§ TASK TO CARRY OUT
Look through the records below for the line with "- Each UE may". Return that line and each one after it up to and including the line with "Yes | Yes/No", exactly.

[Change detection outputs]
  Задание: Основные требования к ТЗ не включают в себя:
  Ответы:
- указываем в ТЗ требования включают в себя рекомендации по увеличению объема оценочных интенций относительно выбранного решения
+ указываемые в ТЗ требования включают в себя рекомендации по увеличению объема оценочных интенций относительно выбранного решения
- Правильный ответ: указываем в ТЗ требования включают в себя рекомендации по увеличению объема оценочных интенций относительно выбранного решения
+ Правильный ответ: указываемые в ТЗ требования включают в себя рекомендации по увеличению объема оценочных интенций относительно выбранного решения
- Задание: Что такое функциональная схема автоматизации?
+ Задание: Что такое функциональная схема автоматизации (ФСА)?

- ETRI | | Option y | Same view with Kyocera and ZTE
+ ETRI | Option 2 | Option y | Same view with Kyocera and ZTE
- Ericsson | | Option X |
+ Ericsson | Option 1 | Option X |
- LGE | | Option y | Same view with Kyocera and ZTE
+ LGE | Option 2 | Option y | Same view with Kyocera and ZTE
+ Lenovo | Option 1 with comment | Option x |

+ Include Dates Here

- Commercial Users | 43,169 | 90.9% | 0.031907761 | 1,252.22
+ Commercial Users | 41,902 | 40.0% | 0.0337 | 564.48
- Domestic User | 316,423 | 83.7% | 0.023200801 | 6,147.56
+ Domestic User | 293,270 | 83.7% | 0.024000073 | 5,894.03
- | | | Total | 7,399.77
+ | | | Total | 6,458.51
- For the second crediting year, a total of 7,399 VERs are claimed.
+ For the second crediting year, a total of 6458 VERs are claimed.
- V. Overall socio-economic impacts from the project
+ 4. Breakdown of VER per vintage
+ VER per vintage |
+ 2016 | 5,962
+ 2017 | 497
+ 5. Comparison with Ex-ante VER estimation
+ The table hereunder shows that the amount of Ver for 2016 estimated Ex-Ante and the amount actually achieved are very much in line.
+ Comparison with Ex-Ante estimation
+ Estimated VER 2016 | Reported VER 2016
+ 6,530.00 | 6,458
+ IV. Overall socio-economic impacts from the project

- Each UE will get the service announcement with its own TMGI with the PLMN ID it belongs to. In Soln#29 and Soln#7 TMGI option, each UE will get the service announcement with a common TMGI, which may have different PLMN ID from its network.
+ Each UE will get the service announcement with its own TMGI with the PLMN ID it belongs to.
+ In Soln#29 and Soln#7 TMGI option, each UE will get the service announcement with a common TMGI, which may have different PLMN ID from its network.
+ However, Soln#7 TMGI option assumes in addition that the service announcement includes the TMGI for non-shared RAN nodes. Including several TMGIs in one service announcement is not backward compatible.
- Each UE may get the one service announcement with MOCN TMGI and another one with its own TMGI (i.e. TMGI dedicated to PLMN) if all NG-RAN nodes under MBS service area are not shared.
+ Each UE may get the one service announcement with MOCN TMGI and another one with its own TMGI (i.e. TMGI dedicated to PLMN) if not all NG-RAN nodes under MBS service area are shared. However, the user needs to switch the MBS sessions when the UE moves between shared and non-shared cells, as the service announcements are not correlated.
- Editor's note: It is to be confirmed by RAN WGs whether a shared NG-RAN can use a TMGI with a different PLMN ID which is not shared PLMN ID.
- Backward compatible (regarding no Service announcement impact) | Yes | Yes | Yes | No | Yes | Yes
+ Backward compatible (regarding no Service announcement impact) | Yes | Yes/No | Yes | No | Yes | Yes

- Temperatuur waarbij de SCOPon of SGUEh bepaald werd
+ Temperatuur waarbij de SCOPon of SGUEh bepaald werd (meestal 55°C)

§ TASK RESULT
- Each UE may get the one service announcement with MOCN TMGI and another one with its own TMGI (i.e. TMGI dedicated to PLMN) if all NG-RAN nodes under MBS service area are not shared.
+ Each UE may get the one service announcement with MOCN TMGI and another one with its own TMGI (i.e. TMGI dedicated to PLMN) if not all NG-RAN nodes under MBS service area are shared. However, the user needs to switch the MBS sessions when the UE moves between shared and non-shared cells, as the service announcements are not correlated.
- Editor's note: It is to be confirmed by RAN WGs whether a shared NG-RAN can use a TMGI with a different PLMN ID which is not shared PLMN ID.
- Backward compatible (regarding no Service announcement impact) | Yes | Yes | Yes | No | Yes | Yes
+ Backward compatible (regarding no Service announcement impact) | Yes | Yes/No | Yes | No | Yes | Yes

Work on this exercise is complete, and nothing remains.